Turtle Chirps, Volcanic Whistles

Anathasius Kircher, a 17th-century German Jesuit priest and scholar, had interests ranging from fossils to hieroglyphics to micro-organisms and volcanoes, was above all a master of expressing wonder at the natural world.

He proposed, among many other things, the idea of a parabolic horn, an amplification system for sound waves. In the illustration below, the sound waves are created by human voices. We do so like to hear ourselves talk. And we like to think we hear everything around us.

Parabolic amplication  by Athanasius Kircher (Musurgia Universalis, Rome 1650)

Parabolic amplification by Athanasius Kircher (Musurgia Universalis, Rome 1650)

But consider all the sounds and songs we can’t hear without the help of other mechanisms, the technological great-grandchildren of Kircher’s giant seashell horns.

The low chirps and meows of sea turtles, which apparently have distinct songs for mating, laying eggs, and for setting off on their first ocean journeys. Turtle hatchlings were recently discovered to use vocalization to improve their odds of survival by migrating together, and they responded to vocalizations of adult females up to hundreds of miles away from their nesting beaches. If they could hear them over human-produced noise pollution, that is.

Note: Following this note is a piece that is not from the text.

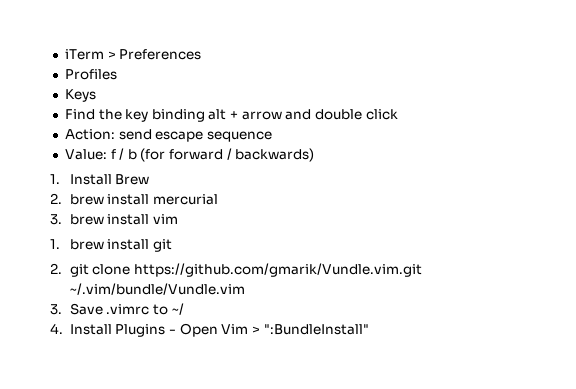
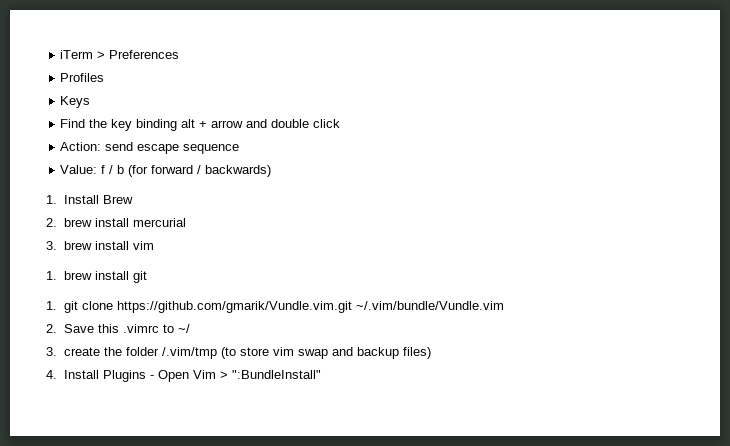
- 2. git clone https://github.com/gmarik/Vundle.vim.git ~/.vim/bundle/Vundle.vim
+ 1. git clone https://github.com/gmarik/Vundle.vim.git ~/.vim/bundle/Vundle.vim
- 3. Save .vimrc to ~/
+ 2. Save this .vimrc to ~/
+ 3. create the folder /.vim/tmp (to store vim swap and backup files)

Here’s an incredible collection of animal sounds, the Macaulay Library, from around the world. I particularly like this haunting recording of a lone common loon.

Plants have been found to communicate with one another via sound frequencies – some even speculate that they use fungi networks in forest floors as sound switchboards.

A water-powered automatic organ by Athanasius Kircher (Musurgia Universalis, Rome 1650)

A water-powered automatic organ by Athanasius Kircher (Musurgia Universalis, Rome 1650)

There’s whistling lightning – not the cracks you might have heard during a storm, but very low frequency radio waves sent out by some (though not all) lighting strikes just before they burst. There’s an entire network devoted to listening for whistlers (listen here), which have also been found to be connected to volcanic eruptions.

And then there’s the music of the spheres – or at least, the sphere upon which we live, Earth. The rings of plasma which form part of the planet’s giant magnetosphere are bursting with radio waves, which produce a sound sometimes called Earth’s “chorus” (listen here).

Why do I mention all this?

Because I was thinking this morning, while listening to the dawn chorus of birds, about the fact that, even if it’s just out of our range, not necessarily intended for us and we can’t always hear it, there’s music all around.

Illustration of Earth's plasma rings. Source: FeelGuide

Illustration of Earth’s plasma rings.
Source: FeelGuide

2 thoughts on “Turtle Chirps, Volcanic Whistles

  1. Fascinating!!! Was es nicht alles so gibt!

    I like particularly the Earth Whistlers!!!!

    Oliver

  2. thanks! gary and I are just back from Lake Ann, near Traverse City MI, where we heard these calls at dusk though we saw nary a loon!